Now she was making him uneasy. "I never said it would be easy. I learned never to say that anything you or any other woman does is easy."
"So, is the coffee cake safe to eat?" she asked, breaking off a piece and trying it.
"Well, that's pretty good."
She pulled a roll of aluminum foil from a kitchen drawer and covered the top of the pan with it. "This is dessert. No one gets it until after supper."
"We can't have some now?" Mary asked. She gave Jacob a winsome smile. "It's hours and hours until supper."
"And we're starving," her six-year-old brother added.
"You had cookies and milk and fruit when you came home from
schul,"
his mother reminded them.
"Hours ago," John said with a nod.
"Ignore them," Rebecca told Jacob. "They're little eating machines."
"
Kinner
get hungry," he said, shrugging. "I remember those days."

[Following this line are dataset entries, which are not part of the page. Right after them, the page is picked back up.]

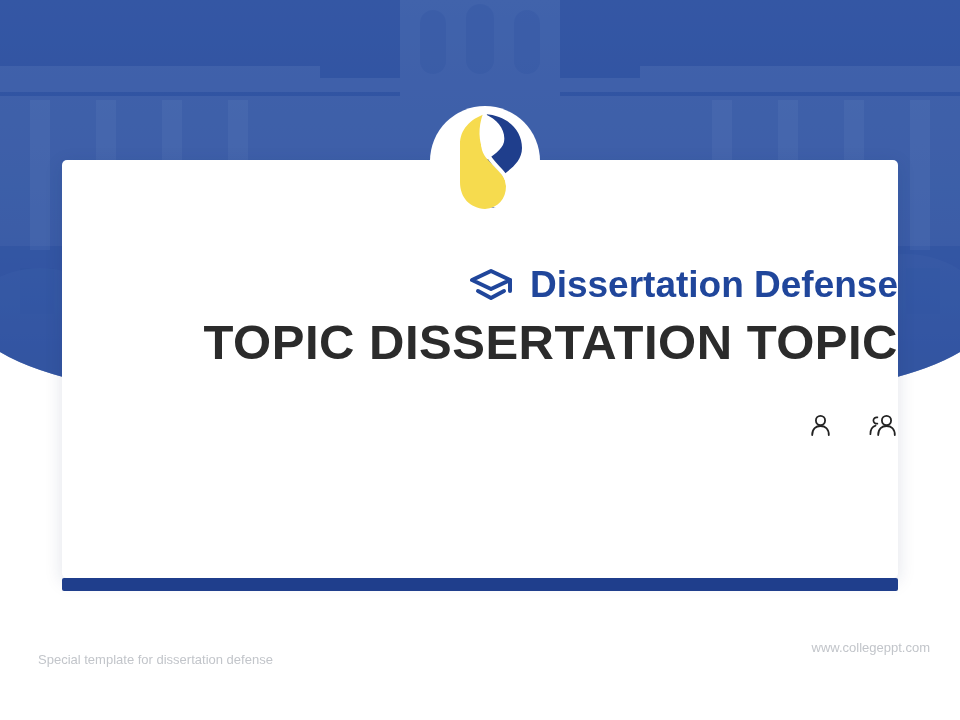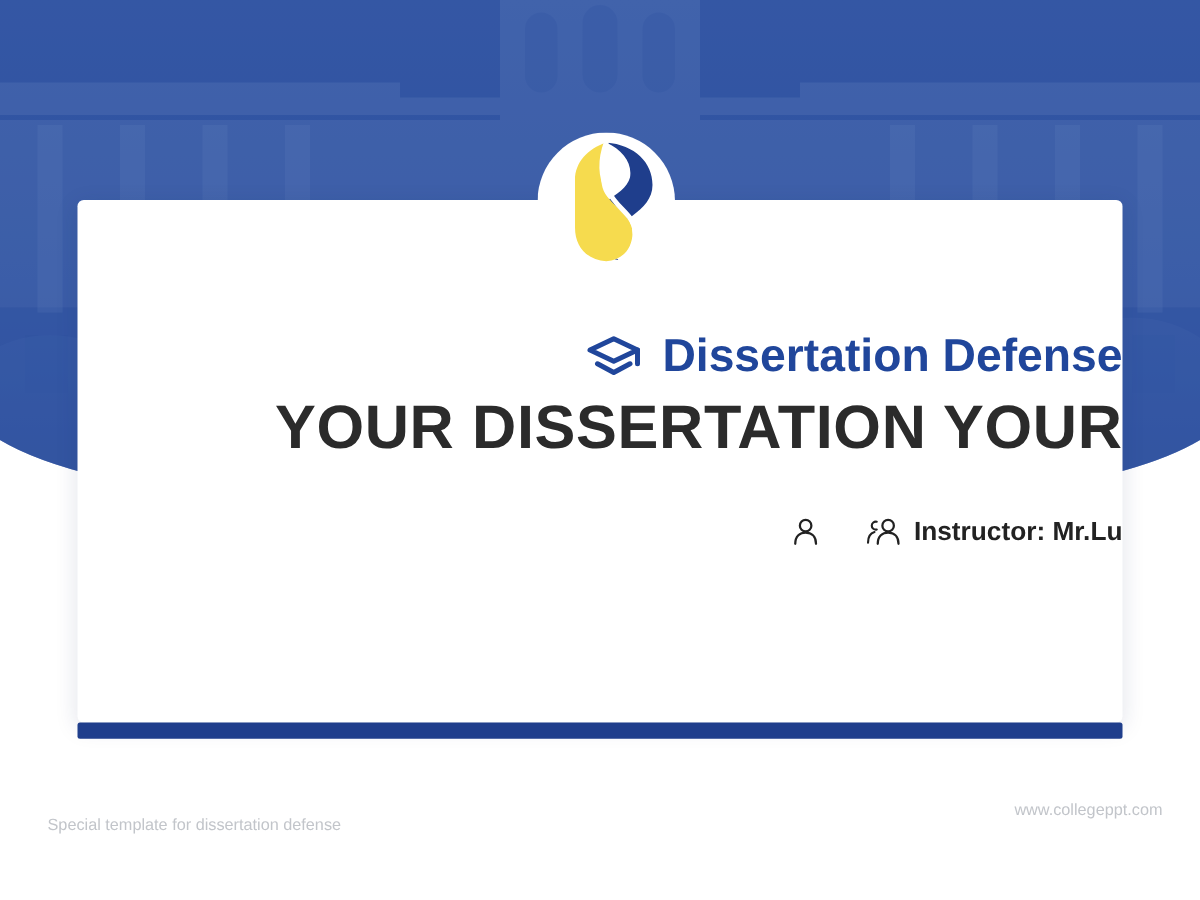--- a/index.html
+++ b/index.html
@@ -260,21 +260,21 @@
       <span class="cap-icon-wrap">
         <svg class="cap-icon" viewBox="0 0 46 36" xmlns="http://www.w3.org/2000/svg">
           <path d="M23 4 L42 13 L23 22 L4 13 Z" fill="none" stroke="#20469B" stroke-width="4" stroke-linejoin="round"></path>
           <path d="M42 13 L42 24" fill="none" stroke="#20469B" stroke-width="4" stroke-linecap="round"></path>
           <path d="M10 24 L23 31 L36 24" fill="none" stroke="#20469B" stroke-width="4" stroke-linecap="round" stroke-linejoin="round"></path>
         </svg>
       </span>
       <span class="eyebrow-text">Dissertation Defense</span>
     </div>
 
-    <div class="main-title">YOUR DISSERTATION YOUR</div>
+    <div class="main-title">TOPIC DISSERTATION TOPIC</div>
 
     <div class="people-row">
 
       <div class="person-item">
         <span>
           <svg class="person-icon" width="21" height="23" viewBox="0 0 21 23" xmlns="http://www.w3.org/2000/svg">
             <circle cx="10.5" cy="6.5" r="4.6" fill="none" stroke="#222222" stroke-width="1.8"></circle>
             <path d="M2.2 21 C2.2 14.8 6.0 12.0 10.5 12.0 C15.0 12.0 18.8 14.8 18.8 21" fill="none" stroke="#222222" stroke-width="1.8" stroke-linecap="round"></path>
           </svg>
         </span>
@@ -282,21 +282,20 @@
 
       <div class="person-item">
         <span>
           <svg class="person-icon" width="29" height="23" viewBox="0 0 29 23" xmlns="http://www.w3.org/2000/svg">
             <circle cx="17.5" cy="6.5" r="4.6" fill="none" stroke="#222222" stroke-width="1.8"></circle>
             <path d="M9.2 21 C9.2 14.8 13.0 12.0 17.5 12.0 C22.0 12.0 25.8 14.8 25.8 21" fill="none" stroke="#222222" stroke-width="1.8" stroke-linecap="round"></path>
             <path d="M8.4 3.4 A3.2 3.2 0 1 0 8.4 9.6" fill="none" stroke="#222222" stroke-width="1.7" stroke-linecap="round"></path>
             <path d="M6.6 11.6 C3.4 12.5 1.4 15.4 1.4 20.2" fill="none" stroke="#222222" stroke-width="1.7" stroke-linecap="round"></path>
           </svg>
         </span>
-        <span class="person-text">Instructor: Mr.Lu</span>
       </div>
 
     </div>
 
 
   </div>
 
   <div class="footer-left">Special template for dissertation defense</div>
   <div class="footer-right">www.collegeppt.com</div>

"You still eat like them." She waved a hand at the oven. "Supper will be ready in an hour." She sighed. "Nap. I can't remember what a nap feels like."
Jacob kissed her cheek and then gently pushed her toward the stairs. "It means sleep. Now go. No worrying about anything."
"You've never taken care of them. You've never taken care of a single
kind."
"No playing with scissors," he whispered in her ear. "No running screaming around the house. No fighting. And definitely no more snacks, especially coffee cake."
"How bad can it go?" he heard her say as she left the room. "I'll be right upstairs if you need me," she called over her shoulder to him.